User nikishaeva__julia schrieb unterdessen auf Instgram "Ich habe mit Sicherheit nichts gegen Schwule, aber ich hätte nicht gedacht, dass meine Lieblingsgruppe aus Schwulen besteht."

Provokation als Programm

Ob solche Aussagen als homophob oder nicht eingestuft werden können, darüber lässt sich in Deutschland zumindest kaum streiten. Und vielleicht ist es gerade diese unterschwellige Homophobie, bei der Rammstein anecken möchte - und nicht bei irgendwelchen Gesetzen, die Karrierepolitiker wie Putin ohnehin meist nur unterstützen, um von der breiten Masse Zuspruch zu kriegen.

Provokation als Program: Rammstein spricht Themen an, die bei vielen Menschen Reaktionen hervorrufen.Bild: YouTube - Rammstein Official

Denn Beleidigungen wie "Weg mit Schwulen von der Bühne" von agzhansu oder "Fuck you, alte Schwuchteln: In unserem Land gelten unsere Regeln" von mihafrukt würden Frontmann Till Lindemann und co ohnehin kaum interessieren.
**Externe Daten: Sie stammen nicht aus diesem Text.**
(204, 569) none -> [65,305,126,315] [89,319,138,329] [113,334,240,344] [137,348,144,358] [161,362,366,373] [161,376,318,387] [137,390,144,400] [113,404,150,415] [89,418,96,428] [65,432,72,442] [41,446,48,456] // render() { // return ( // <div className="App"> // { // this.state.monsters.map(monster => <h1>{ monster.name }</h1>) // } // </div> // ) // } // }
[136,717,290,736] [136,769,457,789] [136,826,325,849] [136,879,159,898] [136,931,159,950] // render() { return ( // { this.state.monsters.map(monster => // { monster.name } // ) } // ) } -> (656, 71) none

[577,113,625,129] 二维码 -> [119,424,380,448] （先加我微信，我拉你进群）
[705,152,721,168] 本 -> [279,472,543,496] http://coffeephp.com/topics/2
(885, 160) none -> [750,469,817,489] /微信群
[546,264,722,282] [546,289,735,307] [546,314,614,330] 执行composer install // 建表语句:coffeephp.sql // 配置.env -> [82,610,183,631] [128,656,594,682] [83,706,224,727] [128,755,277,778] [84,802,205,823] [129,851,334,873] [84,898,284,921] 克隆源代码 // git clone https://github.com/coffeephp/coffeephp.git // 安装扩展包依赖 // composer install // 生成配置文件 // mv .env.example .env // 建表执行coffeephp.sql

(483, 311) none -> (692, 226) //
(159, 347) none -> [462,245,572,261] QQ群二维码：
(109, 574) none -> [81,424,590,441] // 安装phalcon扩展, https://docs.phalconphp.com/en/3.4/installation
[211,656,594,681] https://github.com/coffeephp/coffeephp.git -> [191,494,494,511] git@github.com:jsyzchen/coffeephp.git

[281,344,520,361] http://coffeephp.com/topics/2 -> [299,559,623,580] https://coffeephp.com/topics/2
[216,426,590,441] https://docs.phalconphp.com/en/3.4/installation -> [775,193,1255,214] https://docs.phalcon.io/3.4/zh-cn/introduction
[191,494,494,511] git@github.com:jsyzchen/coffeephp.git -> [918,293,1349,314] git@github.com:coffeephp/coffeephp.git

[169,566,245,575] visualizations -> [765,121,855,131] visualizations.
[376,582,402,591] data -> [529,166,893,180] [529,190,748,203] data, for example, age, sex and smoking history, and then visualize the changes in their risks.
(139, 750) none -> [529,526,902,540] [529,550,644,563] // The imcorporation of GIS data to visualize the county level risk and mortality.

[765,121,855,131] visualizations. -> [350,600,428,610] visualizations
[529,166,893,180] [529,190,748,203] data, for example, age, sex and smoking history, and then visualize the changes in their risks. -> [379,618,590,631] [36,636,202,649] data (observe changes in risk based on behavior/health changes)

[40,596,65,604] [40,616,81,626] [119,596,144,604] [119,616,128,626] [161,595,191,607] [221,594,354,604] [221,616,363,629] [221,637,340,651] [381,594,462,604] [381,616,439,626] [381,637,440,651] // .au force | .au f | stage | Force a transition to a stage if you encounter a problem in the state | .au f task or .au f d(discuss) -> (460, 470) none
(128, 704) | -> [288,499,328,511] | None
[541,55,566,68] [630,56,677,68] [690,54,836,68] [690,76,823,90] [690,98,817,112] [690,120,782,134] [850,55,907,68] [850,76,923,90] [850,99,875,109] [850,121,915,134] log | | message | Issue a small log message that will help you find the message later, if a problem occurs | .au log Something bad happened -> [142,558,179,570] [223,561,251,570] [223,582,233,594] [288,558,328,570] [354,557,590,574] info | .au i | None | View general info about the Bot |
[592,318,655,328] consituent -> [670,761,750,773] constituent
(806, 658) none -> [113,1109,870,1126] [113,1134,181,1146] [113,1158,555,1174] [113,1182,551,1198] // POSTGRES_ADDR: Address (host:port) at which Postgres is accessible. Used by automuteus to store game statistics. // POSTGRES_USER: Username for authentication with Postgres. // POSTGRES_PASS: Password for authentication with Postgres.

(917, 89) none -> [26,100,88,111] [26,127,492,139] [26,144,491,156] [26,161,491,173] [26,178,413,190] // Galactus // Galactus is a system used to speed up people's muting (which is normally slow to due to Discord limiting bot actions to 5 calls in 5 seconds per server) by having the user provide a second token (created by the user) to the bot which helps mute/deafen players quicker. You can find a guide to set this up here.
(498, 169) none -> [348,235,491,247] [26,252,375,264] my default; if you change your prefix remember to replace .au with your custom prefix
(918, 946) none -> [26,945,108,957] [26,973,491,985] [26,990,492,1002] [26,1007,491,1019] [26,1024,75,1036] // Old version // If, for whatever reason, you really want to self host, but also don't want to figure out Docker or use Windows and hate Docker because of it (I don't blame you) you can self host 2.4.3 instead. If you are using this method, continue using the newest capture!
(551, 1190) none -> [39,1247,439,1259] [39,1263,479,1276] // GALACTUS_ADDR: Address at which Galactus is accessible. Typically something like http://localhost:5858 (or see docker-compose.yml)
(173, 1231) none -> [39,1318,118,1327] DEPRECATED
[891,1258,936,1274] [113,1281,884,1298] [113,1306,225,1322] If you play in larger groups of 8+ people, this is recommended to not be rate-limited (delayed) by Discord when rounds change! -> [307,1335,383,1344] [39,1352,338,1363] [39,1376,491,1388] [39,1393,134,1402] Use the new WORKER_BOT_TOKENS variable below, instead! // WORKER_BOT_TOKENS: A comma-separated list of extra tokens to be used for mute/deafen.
Das ist zu konkret, zu direkt, zu unreflektiert für Rammstein. Die Metal Band legt viel mehr Wert auf Symbolik und Metaphern, sucht auch in ihren Musikvideos immer wieder nach raffinierten Wegen, um gesellschaftlichen Gesprächsstoff zu liefern.

Wer die Musik und die Philosophie Rammsteins auch nur annähernd verstehen und lieben lernen möchte, muss da schon ganz andere Ansprüche stellen. Seit über zwei Jahrzehnten lässt sich die Band partout nicht festlegen, sucht immer wieder nach neuen Wegen, um die Menschen zu provozieren und zum Nachdenken zu bringen und ist dabei sogar bereit, dass gesamte politische Spektrum zu thematisieren, ob nun Hakenkreuz und KZ oder doch eher Regenbogenflagge.

Keyboarder Christian "Flake" Lorenz brachte die Essenz Rammsteins im Juni wie folgt im Musikmagazin "Rolling Stone" auf den Punkt: "Wir wollen provozieren, Leute in Bewegung bringen. Das ist das Gegenteil von Entertainment. Wenn man das Publikum unterhalten will, hat man in meinen Augen den Endpunkt der Kunst erreicht. Dann kann man eigentlich auch aufhören."